In my previous post, I wrote about my interview with CSR thought leader Elaine Cohen of Beyond Business. The first part of that interview focused on her career path into social responsibility, some of the work that she is currently doing mentoring students and raising awareness with business leaders, and the role of communications and CSR reporting. As I had hoped, thought leaders have much to share, and Cohen did not disappoint.
Cohen is passionate about CSR reporting, but also sees room for improvement. Three changes she thinks would augment reporting:
- Tying Key Performance Indicators (KPIs) to social responsibility initiatives
- Specifying what impact or results were derived from CSR actions
- More use of social media
She acknowledges that most technical reports are not written by corporate communications departments, although that trend is starting to shift in Europe. Additionally, Cohen notes the increase in PR agencies that specialize in social responsibility. She expects increased collaboration between communications departments and business units to produce future reports that add focus on KPIs. I agree with her that communicating, and telling a company’s story, is the essence of social responsibility.
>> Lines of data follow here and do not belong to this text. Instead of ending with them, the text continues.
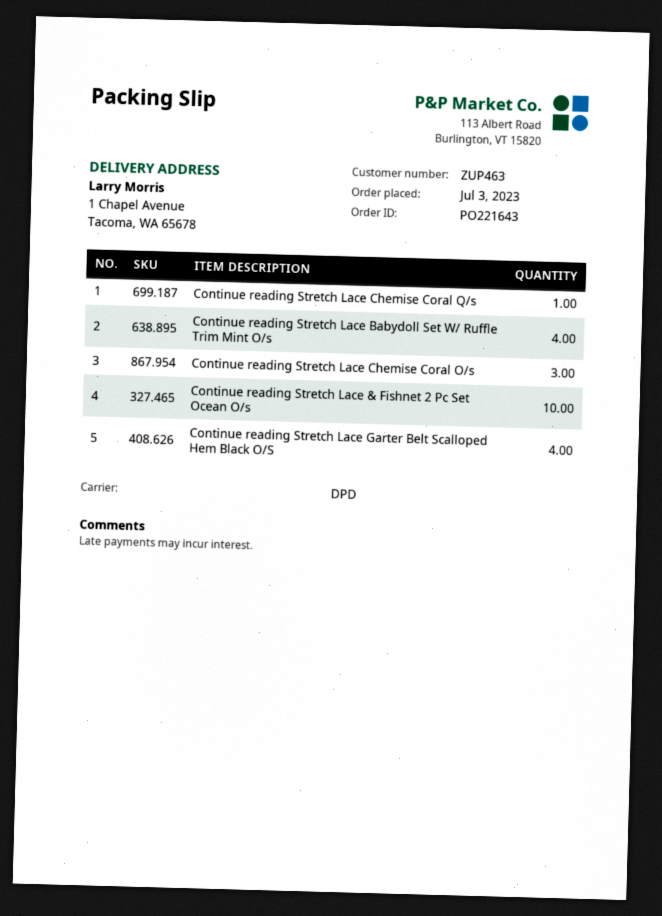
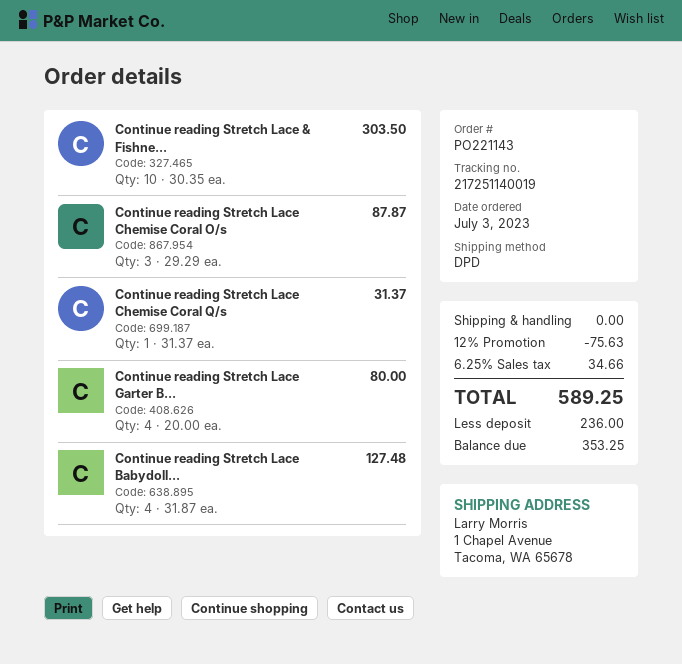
order number: PO221643 -> PO221143

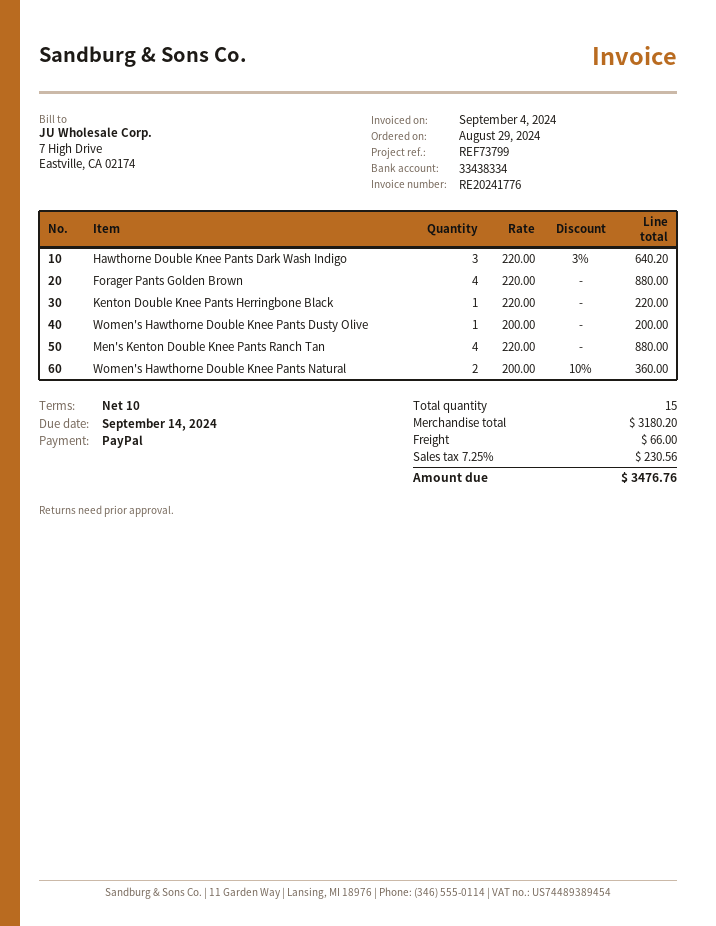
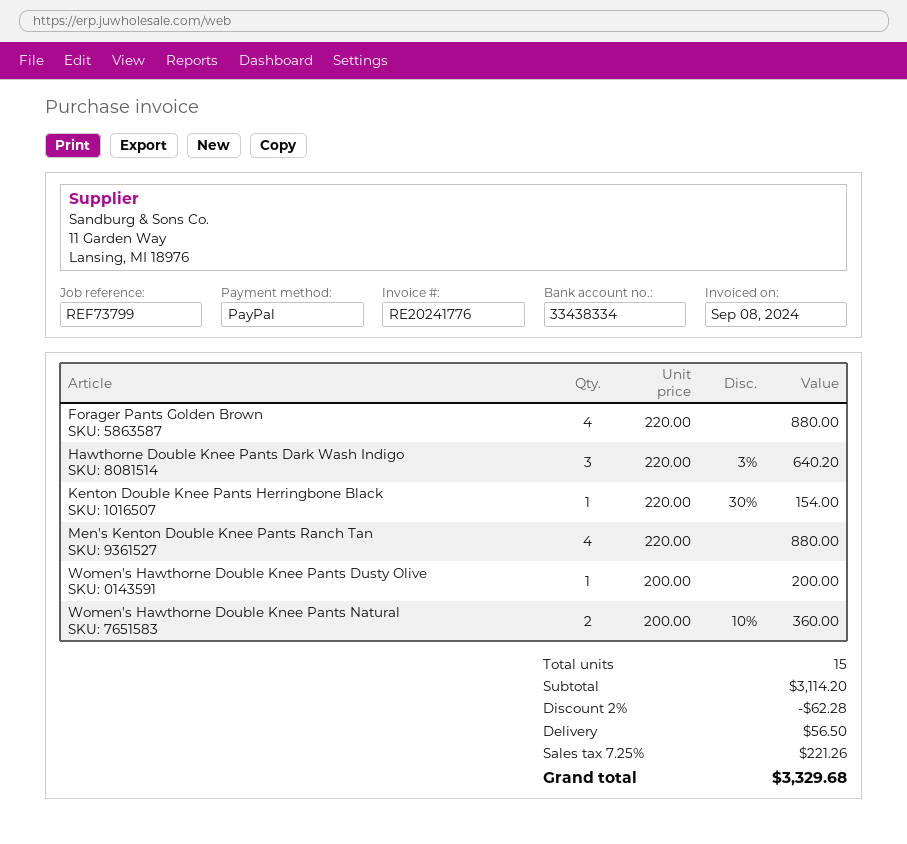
invoice date: 2024-09-04 -> 2024-09-08
Kenton Double Knee Pants Herringbone Black: 1 x 220.00 = 220.00 -> 1 x 220.00 - 30% = 154.00
subtotal: 3180.20 -> 3114.20
discount: none -> 2% = 62.28
shipping: 66.00 -> 56.50
tax: 7.25% = 230.56 -> 7.25% = 221.26
total: 3476.76 -> 3329.68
This evolution will occur as more and more organizations realize that CSR is not a separate exercise, and that responsible business practices must be incorporated into every seam of a company’s mission. Cohen explains that there is a growing realization and acceptance that it is ‘not what I do’ but ‘how I do it’ that impacts the bottom line when strategically applied.
Reporting must be balanced to be credible, asserts Cohen. If a report only includes good news or part of a company’s activities, stakeholders and the public are getting only half of the picture. If the picture painted is so rosy, the reader should question what is being left out, she says. Reports should also delve more deeply into a company’s practices and provide analysis. It’s not enough to simply list accomplishments or report actions. Cohen thinks that reports must go further and state what results or impact stemmed from those actions. She thinks there will be more emphasis and integration of the triple bottom line in future reports.
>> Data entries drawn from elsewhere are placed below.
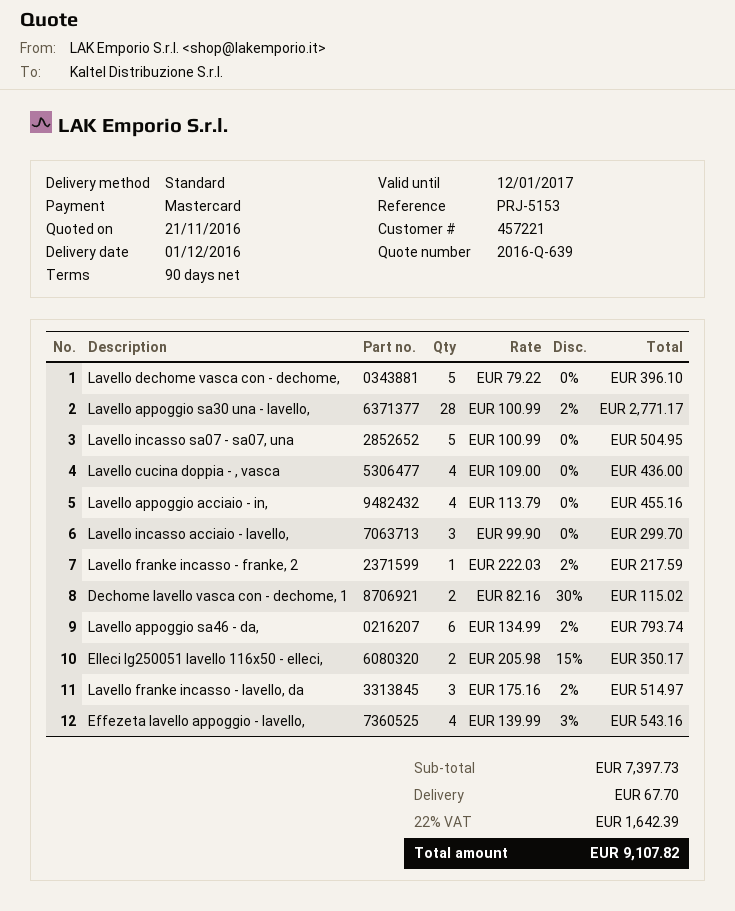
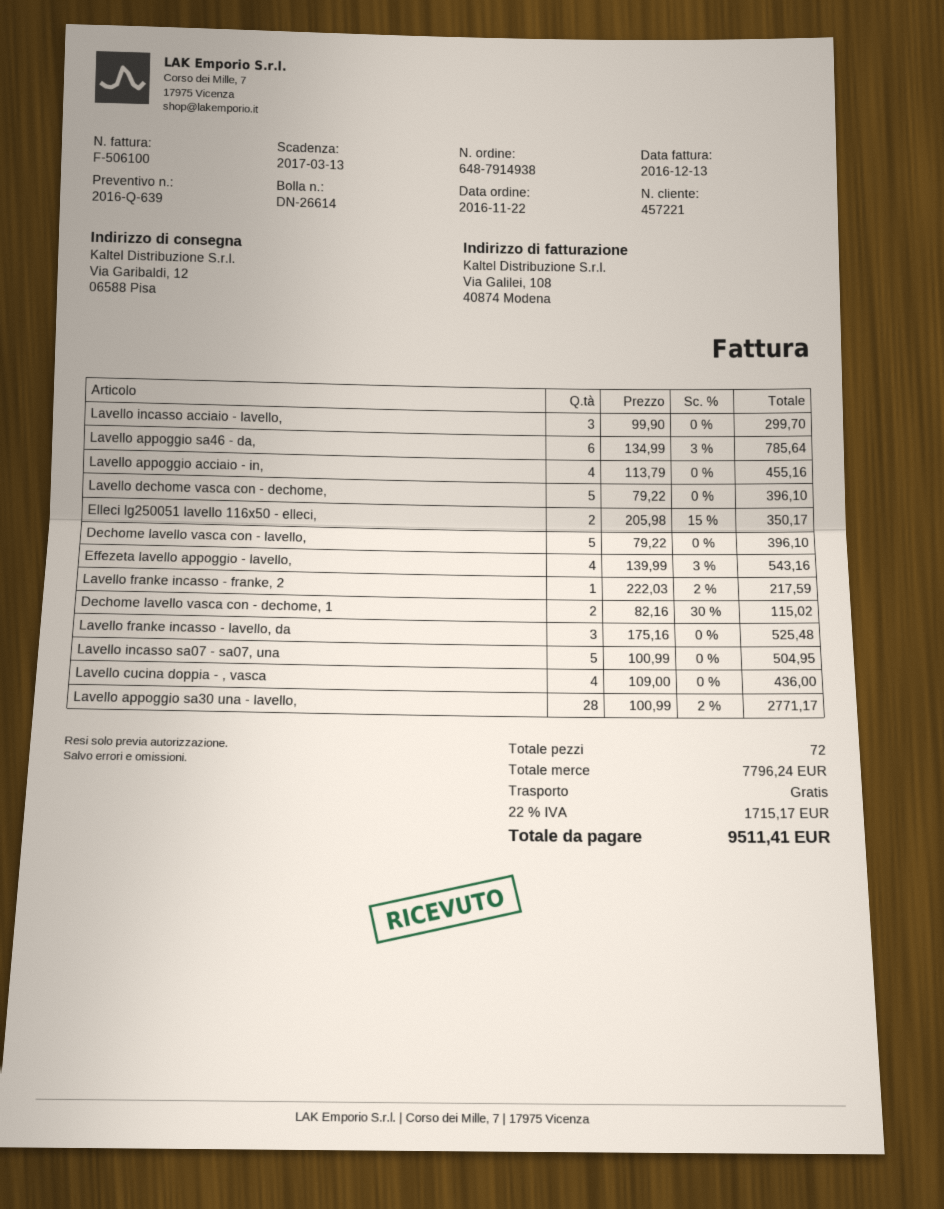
Lavello appoggio sa46 - da,: 6 x 134.99 - 2% = 793.74 -> 6 x 134.99 - 3% = 785.64
Lavello franke incasso - lavello, da: 3 x 175.16 - 2% = 514.97 -> 3 x 175.16 = 525.48
Dechome lavello vasca con - lavello,: none -> 5 x 79.22 = 396.10
subtotal: 7397.73 -> 7796.24
shipping: 67.70 -> 0.00
tax: 22% = 1642.39 -> 22% = 1715.17
total: 9107.82 -> 9511.41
The Global Reporting Initiative (GRI) is a good framework that covers a range of KPIs, says Cohen. There is flexibility within the GRI, but she expects it to be revised slightly. Cohen also expects to see more online reporting, which is more flexible still, and can be updated more frequently.
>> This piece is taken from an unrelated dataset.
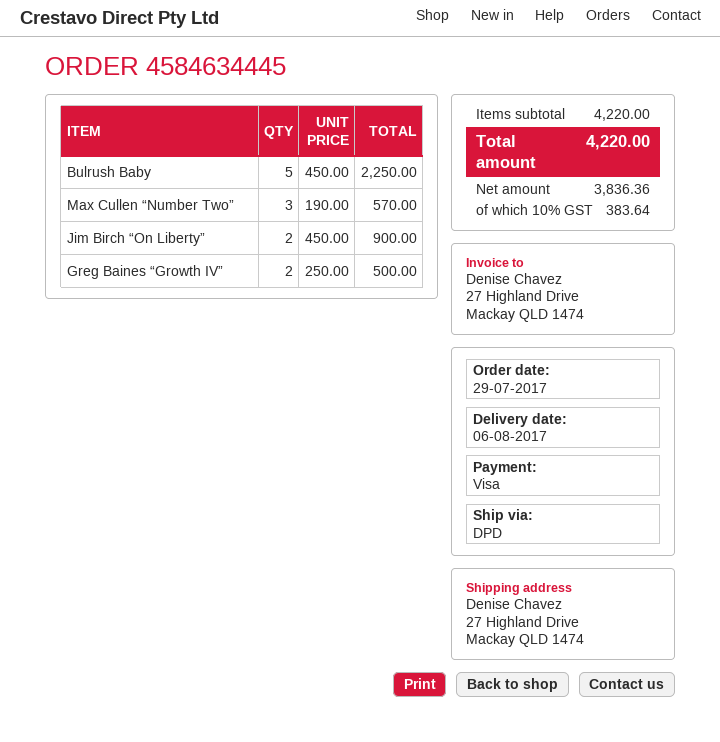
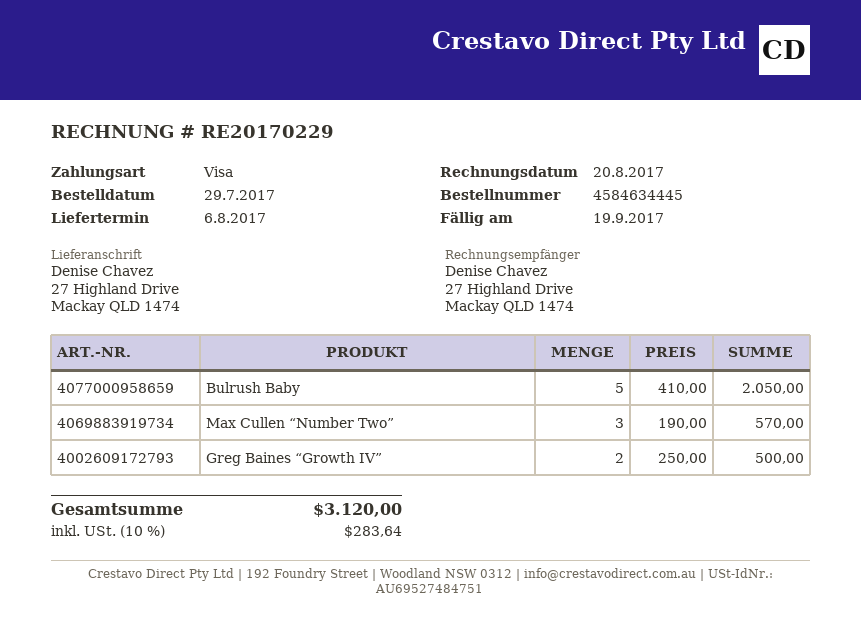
Bulrush Baby: 5 x 450.00 = 2250.00 -> 5 x 410.00 = 2050.00
Jim Birch “On Liberty”: 2 x 450.00 = 900.00 -> none
tax: 10% = 383.64 -> 10% = 283.64
total: 4220.00 -> 3120.00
Social media, which continues to see more users daily, is also having an impact on the way CSR is communicated. Social Media allows more stakeholders to be engaged in a company’s activities, whether it’s reading a company blog, becoming a Facebook Fan or following an organization on Twitter. “Twitter has done as much for corporate responsibility as the great thought leaders through sheer accessibility,” says Cohen.
I couldn’t agree more. That’s how I first found @elainecohen.
What CSR resources have you found on social media sites?